Binary heaps store elements in arrays; push/pop bubble up/down with logarithmic swaps while storing all elements.

Annotated Solution

JAVA
import java.util.ArrayList;
import java.util.Collections;
import java.util.List;
import java.util.NoSuchElementException;

public class HeapPatterns {
  private static class MinHeap {
    private final List<Integer> data = new ArrayList<>();

    void push(int value) {
      data.add(value);
      bubbleUp(data.size() - 1);
    }

    int pop() {
      if (data.isEmpty()) {
        throw new NoSuchElementException("Heap is empty");
      }

      int result = data.get(0);
      int last = data.remove(data.size() - 1);
      if (!data.isEmpty()) {
        data.set(0, last);
        bubbleDown(0);
      }
      return result;
    }

    int size() {
      return data.size();
    }

    List<Integer> snapshot() {
      return new ArrayList<>(data);
    }

    private void bubbleUp(int index) {
      while (index > 0) {
        int parent = (index - 1) / 2;
        if (data.get(parent) <= data.get(index)) {
          break;
        }
        Collections.swap(data, parent, index);
        index = parent;
      }
    }

    private void bubbleDown(int index) {
      int length = data.size();
      while (true) {
        int smallest = index;
        int left = 2 * index + 1;
        int right = 2 * index + 2;

        if (left < length && data.get(left) < data.get(smallest)) {
          smallest = left;
        }
        if (right < length && data.get(right) < data.get(smallest)) {
          smallest = right;
        }
        if (smallest == index) {
          break;
        }
        Collections.swap(data, index, smallest);
        index = smallest;
      }
    }
  }

  public static List<Integer> topK(int[] nums, int k) {
    MinHeap heap = new MinHeap();
    for (int num : nums) {
      heap.push(num);
      if (heap.size() > k) {
        heap.pop();
      }
    }
    return heap.snapshot();
  }
}

Implementing a heap showcases mastery beyond library usage.

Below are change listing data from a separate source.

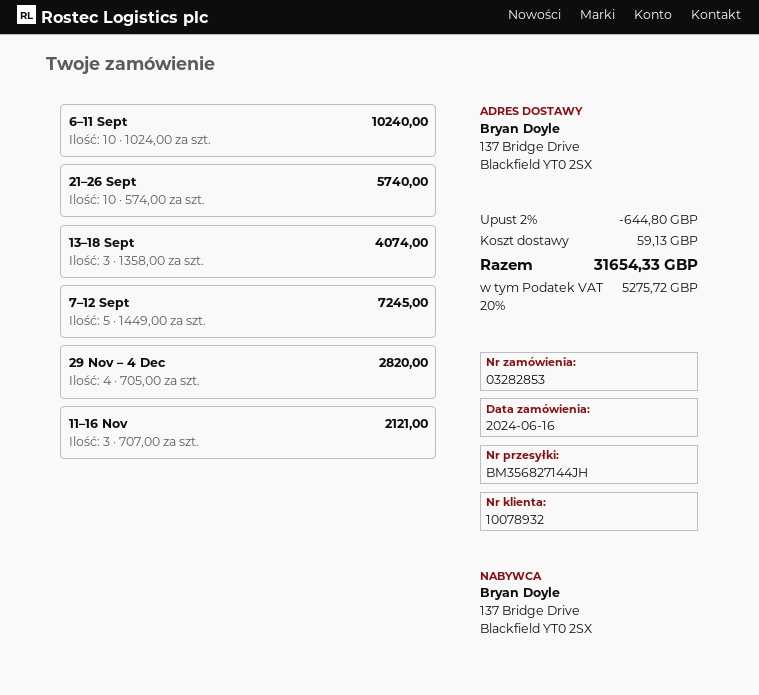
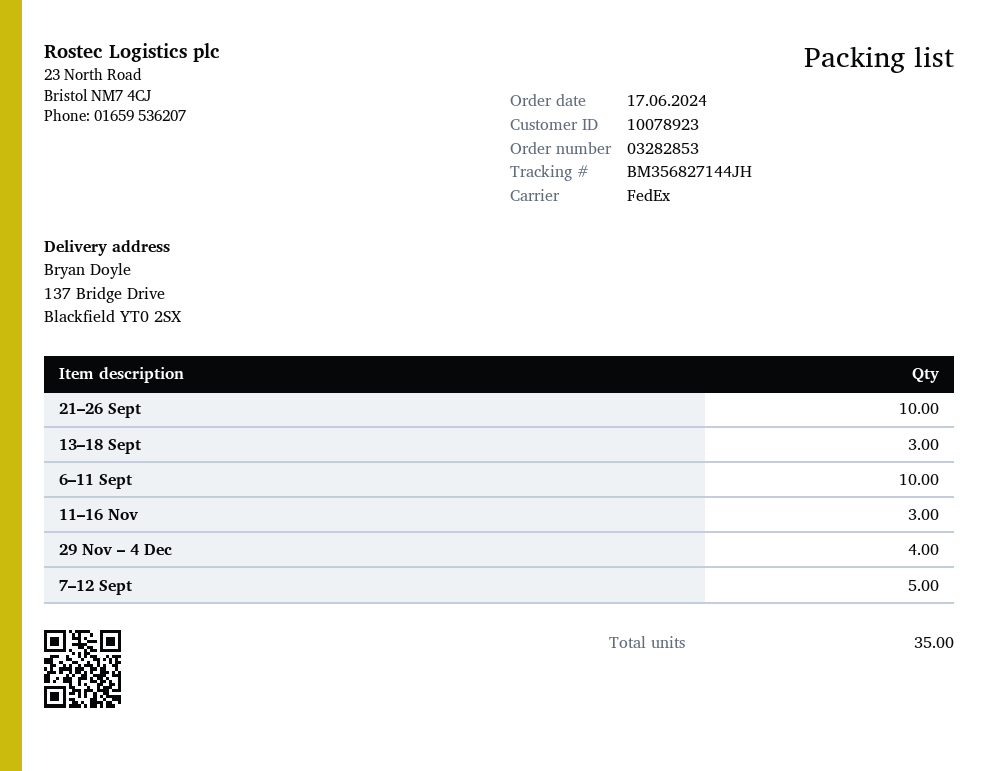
order date: 2024-06-16 -> 2024-06-17
customer number: 10078932 -> 10078923

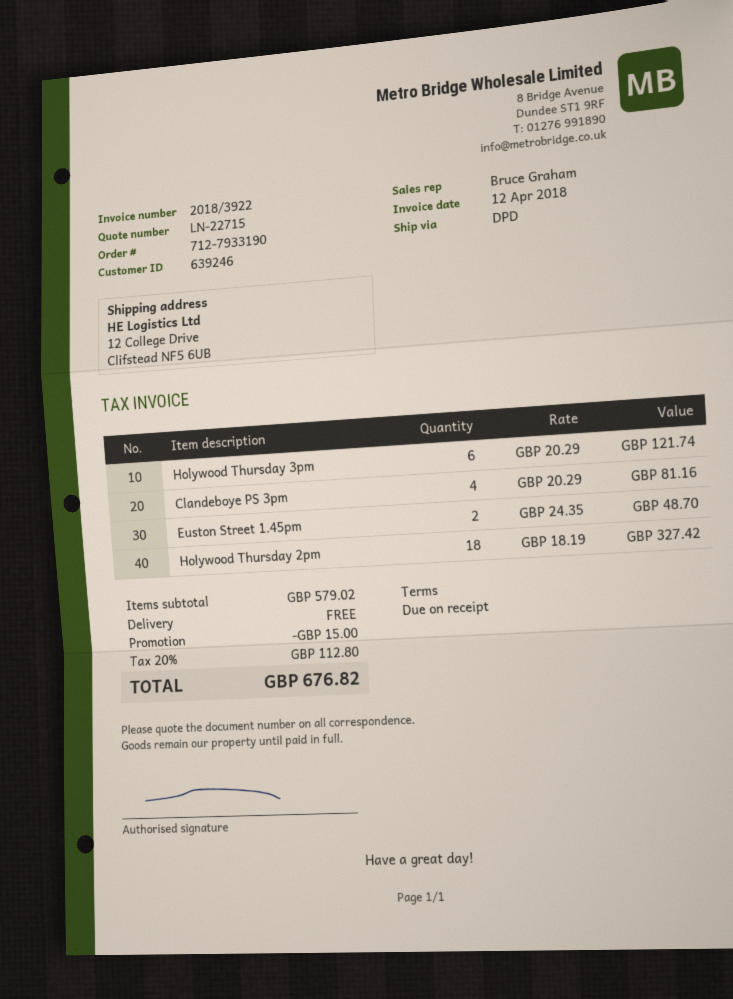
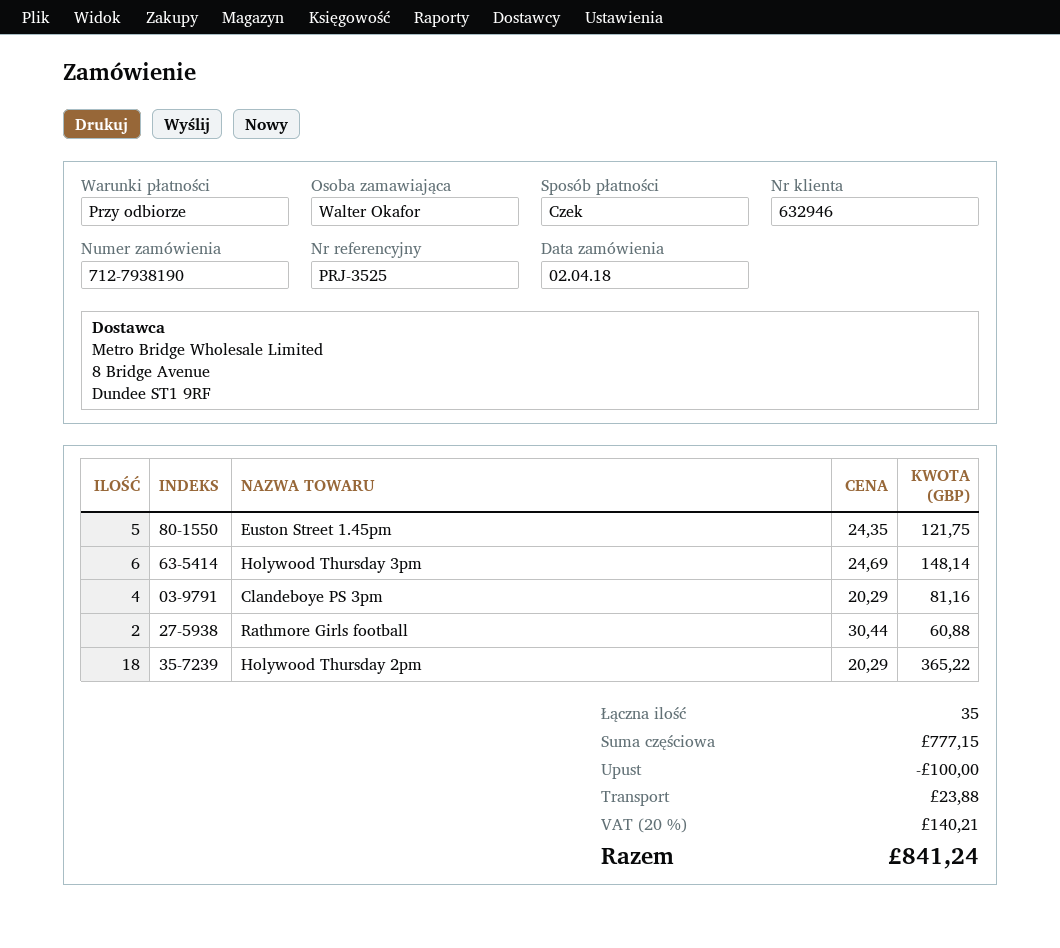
order number: 712-7933190 -> 712-7938190
customer number: 639246 -> 632946
Holywood Thursday 3pm: 6 x 20.29 = 121.74 -> 6 x 24.69 = 148.14
Euston Street 1.45pm: 2 x 24.35 = 48.70 -> 5 x 24.35 = 121.75
Holywood Thursday 2pm: 18 x 18.19 = 327.42 -> 18 x 20.29 = 365.22
Rathmore Girls football: none -> 2 x 30.44 = 60.88
subtotal: 579.02 -> 777.15
discount: 15.00 -> 100.00
shipping: 0.00 -> 23.88
tax: 20% = 112.80 -> 20% = 140.21
total: 676.82 -> 841.24

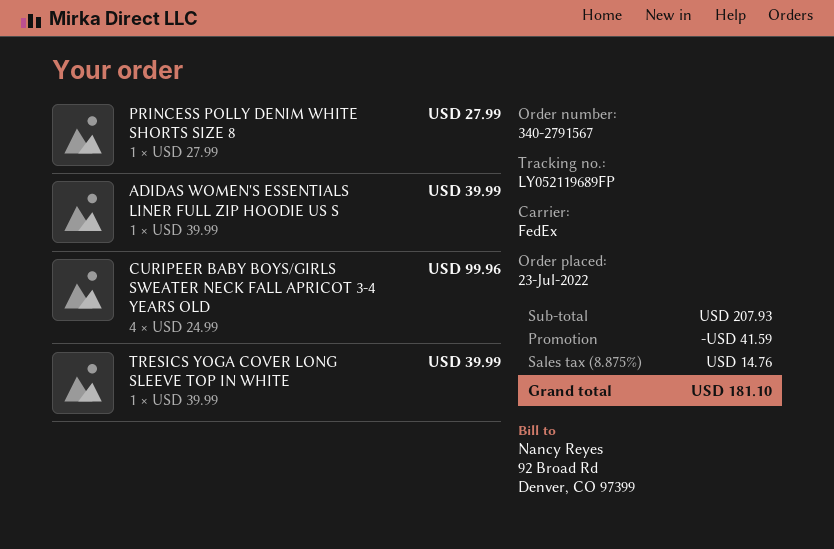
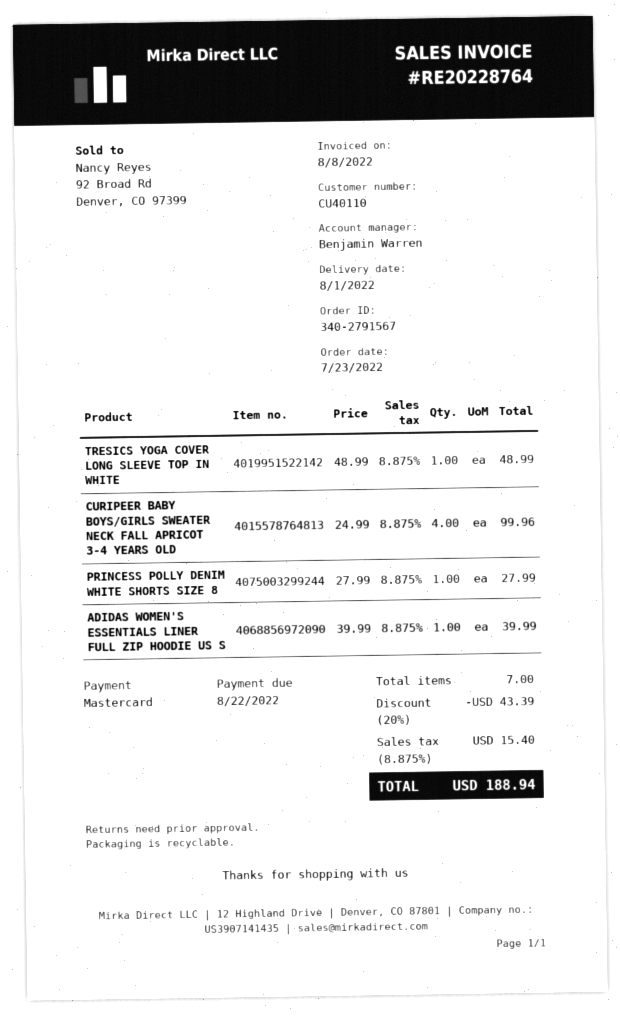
TRESICS YOGA COVER LONG SLEEVE TOP IN WHITE: 1 x 39.99 = 39.99 -> 1 x 48.99 = 48.99
discount: 41.59 -> 43.39
tax: 8.875% = 14.76 -> 8.875% = 15.40
total: 181.10 -> 188.94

Interviews often accept built-in priority queues, but demonstrating the array-backed structure builds credibility.

Common Pitfalls

  • Letting heap size grow unbounded when only the top K items are required wastes memory.
  • Forgetting to update composite priorities when the underlying data changes.
  • Misinterpreting lexicographical vs. numerical ordering when comparing tuple elements.

Follow-Up Questions

  • Explain how to implement a max heap by negating values or flipping comparator.
  • Describe lazy deletion strategies when removals of arbitrary elements are required.
  • Combine heaps with hash maps to achieve O(log n) priority updates (Indexed priority queue).

Key Takeaways

Heaps balance speed and simplicity for repeated extreme queries.
State size-management strategies clearly when solving top-K problems.
Pair min and max heaps to handle two-sided streaming queries like running median.